What about piano trios? If the piano plays quietly, there is no need for concern.


----------



## Edward Elgar (Mar 22, 2006)

I'd like to know what sort of ensamble Kurkikohtaus would like to compose for.


----------



## Rod Corkin (Jun 1, 2007)

I have a recording on authentic instruments of Beethoven's concertos 4 & 5 and the orchestra is one instrument to a part! Thus it amounts to about 20 performers in total. There are historical grounds for this for the 4th concerto at least as its premier was performed in this manner, though in this recording it is No5 that is the revelation, never has the spirit of revolution sounded so powerful than in this recording:

http://www.cduniverse.com/search/xx...oncertos+no+4+&+5+/+Schoonderwoerd,+et+al.htm


----------



## Kurkikohtaus (Oct 22, 2006)

Edward Elgar said:


> I'd like to know what sort of ensamble Kurkikohtaus would like to compose for.

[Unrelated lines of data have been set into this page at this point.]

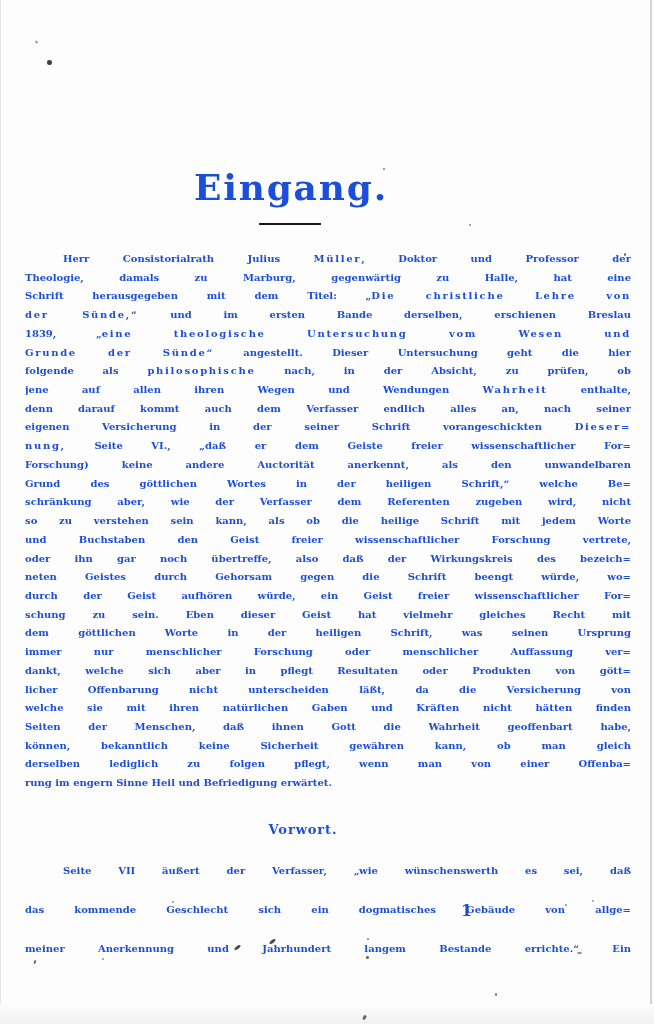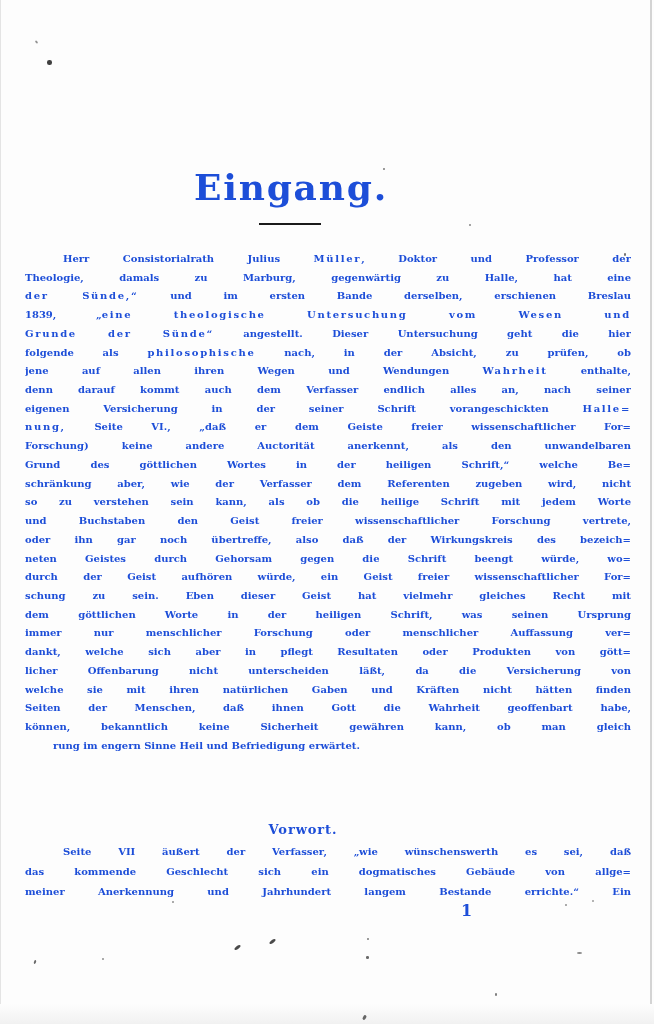--- a/index.html
+++ b/index.html
@@ -22,28 +22,28 @@
     position:absolute;left:259px;top:223px;width:62px;height:2px;
     background:#1b1b1b;
   }
   .para{
     position:absolute;left:25px;width:606px;
     font-weight:bold;font-size:10px;
   }
   .para1{top:250px;}
   .para1 .line{height:18.72px;line-height:18.72px;}
   .para2{top:842px;}
-  .para2 .line{height:20px;line-height:20px;}
+  .para2 .line{height:20px;line-height:20px;margin-top:19px;}
   .line{
     text-align:justify;
     text-align-last:justify;
     overflow:hidden;
   }
   .line.indent{padding-left:38px;}
-  .line.last{text-align-last:left;margin-left:28px;}
+  .line.last{text-align-last:left;}
   .sp{letter-spacing:0.17em;}
   .heading{
     position:absolute;left:25px;top:820px;width:606px;margin:0;
     text-align:center;font-size:13px;line-height:20px;font-weight:bold;
     letter-spacing:0.07em;
     transform:translateX(-25px);
   }
   .page-number{
     position:absolute;left:461px;top:902px;
     font-size:16px;line-height:18px;font-weight:bold;
@@ -61,44 +61,46 @@
 
 <div class="page">
 
   <h1 class="title">Eingang.</h1>
 
   <div class="title-rule"></div>
 
   <div class="para para1">
       <div class="line indent"><span>Herr Consistorialrath Julius </span><span class="sp">Müller</span><span>, Doktor und Professor der</span></div>
       <div class="line"><span>Theologie, damals zu Marburg, gegenwärtig zu Halle, hat eine</span></div>
+      <div class="line"><span>Schrift herausgegeben mit dem Titel: „</span><span class="sp">Die christliche Lehre von</span></div>
       <div class="line"><span class="sp">der Sünde,“</span><span> und im ersten Bande derselben, erschienen Breslau</span></div>
       <div class="line"><span>1839, „</span><span class="sp">eine theologische Untersuchung vom Wesen und</span></div>
       <div class="line"><span class="sp">Grunde der Sünde“</span><span> angestellt. Dieser Untersuchung geht die hier</span></div>
       <div class="line"><span>folgende als </span><span class="sp">philosophische</span><span> nach, in der Absicht, zu prüfen, ob</span></div>
       <div class="line"><span>jene auf allen ihren Wegen und Wendungen </span><span class="sp">Wahrheit</span><span> enthalte,</span></div>
       <div class="line"><span>denn darauf kommt auch dem Verfasser endlich alles an, nach seiner</span></div>
-      <div class="line"><span>eigenen Versicherung in der seiner Schrift vorangeschickten </span><span class="sp">Halle=</span></div>
+      <div class="line"><span>eigenen Versicherung in der seiner Schrift vorangeschickten </span><span class="sp">Dieser=</span></div>
       <div class="line"><span class="sp">nung,</span><span> Seite VI., „daß er dem Geiste freier wissenschaftlicher For=</span></div>
       <div class="line"><span>Forschung) keine andere Auctorität anerkennt, als den unwandelbaren</span></div>
       <div class="line"><span>Grund des göttlichen Wortes in der heiligen Schrift,“ welche Be=</span></div>
       <div class="line"><span>schränkung aber, wie der Verfasser dem Referenten zugeben wird, nicht</span></div>
       <div class="line"><span>so zu verstehen sein kann, als ob die heilige Schrift mit jedem Worte</span></div>
       <div class="line"><span>und Buchstaben den Geist freier wissenschaftlicher Forschung vertrete,</span></div>
       <div class="line"><span>oder ihn gar noch übertreffe, also daß der Wirkungskreis des bezeich=</span></div>
       <div class="line"><span>neten Geistes durch Gehorsam gegen die Schrift beengt würde, wo=</span></div>
       <div class="line"><span>durch der Geist aufhören würde, ein Geist freier wissenschaftlicher For=</span></div>
       <div class="line"><span>schung zu sein. Eben dieser Geist hat vielmehr gleiches Recht mit</span></div>
       <div class="line"><span>dem göttlichen Worte in der heiligen Schrift, was seinen Ursprung</span></div>
       <div class="line"><span>immer nur menschlicher Forschung oder menschlicher Auffassung ver=</span></div>
       <div class="line"><span>dankt, welche sich aber in pflegt Resultaten oder Produkten von gött=</span></div>
       <div class="line"><span>licher Offenbarung nicht unterscheiden läßt, da die Versicherung von</span></div>
       <div class="line"><span>welche sie mit ihren natürlichen Gaben und Kräften nicht hätten finden</span></div>
       <div class="line"><span>Seiten der Menschen, daß ihnen Gott die Wahrheit geoffenbart habe,</span></div>
       <div class="line"><span>können, bekanntlich keine Sicherheit gewähren kann, ob man gleich</span></div>
+      <div class="line"><span>derselben lediglich zu folgen pflegt, wenn man von einer Offenba=</span></div>
       <div class="line last"><span>rung im engern Sinne Heil und Befriedigung erwärtet.</span></div>
     </div>
 
   <h2 class="heading">Vorwort.</h2>
 
   <div class="para para2">
       <div class="line indent"><span>Seite VII äußert der Verfasser, „wie wünschenswerth es sei, daß</span></div>
       <div class="line"><span>das kommende Geschlecht sich ein dogmatisches Gebäude von allge=</span></div>
       <div class="line"><span>meiner Anerkennung und Jahrhundert langem Bestande errichte.“ Ein</span></div>
     </div>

I may or may not have answered this in the Dream (big) Orchestra thread...

Anyhow, I force one piece of mine per season on my orchestra, written under my pseudonym _Jan Hora_, so that the musicians can pretend they don't know it's written by me and are free to criticize it. I use the same orchestration as in most of Sibelius' symphonies from 3 onwards:

2222 - 4330 - T - Strings


----------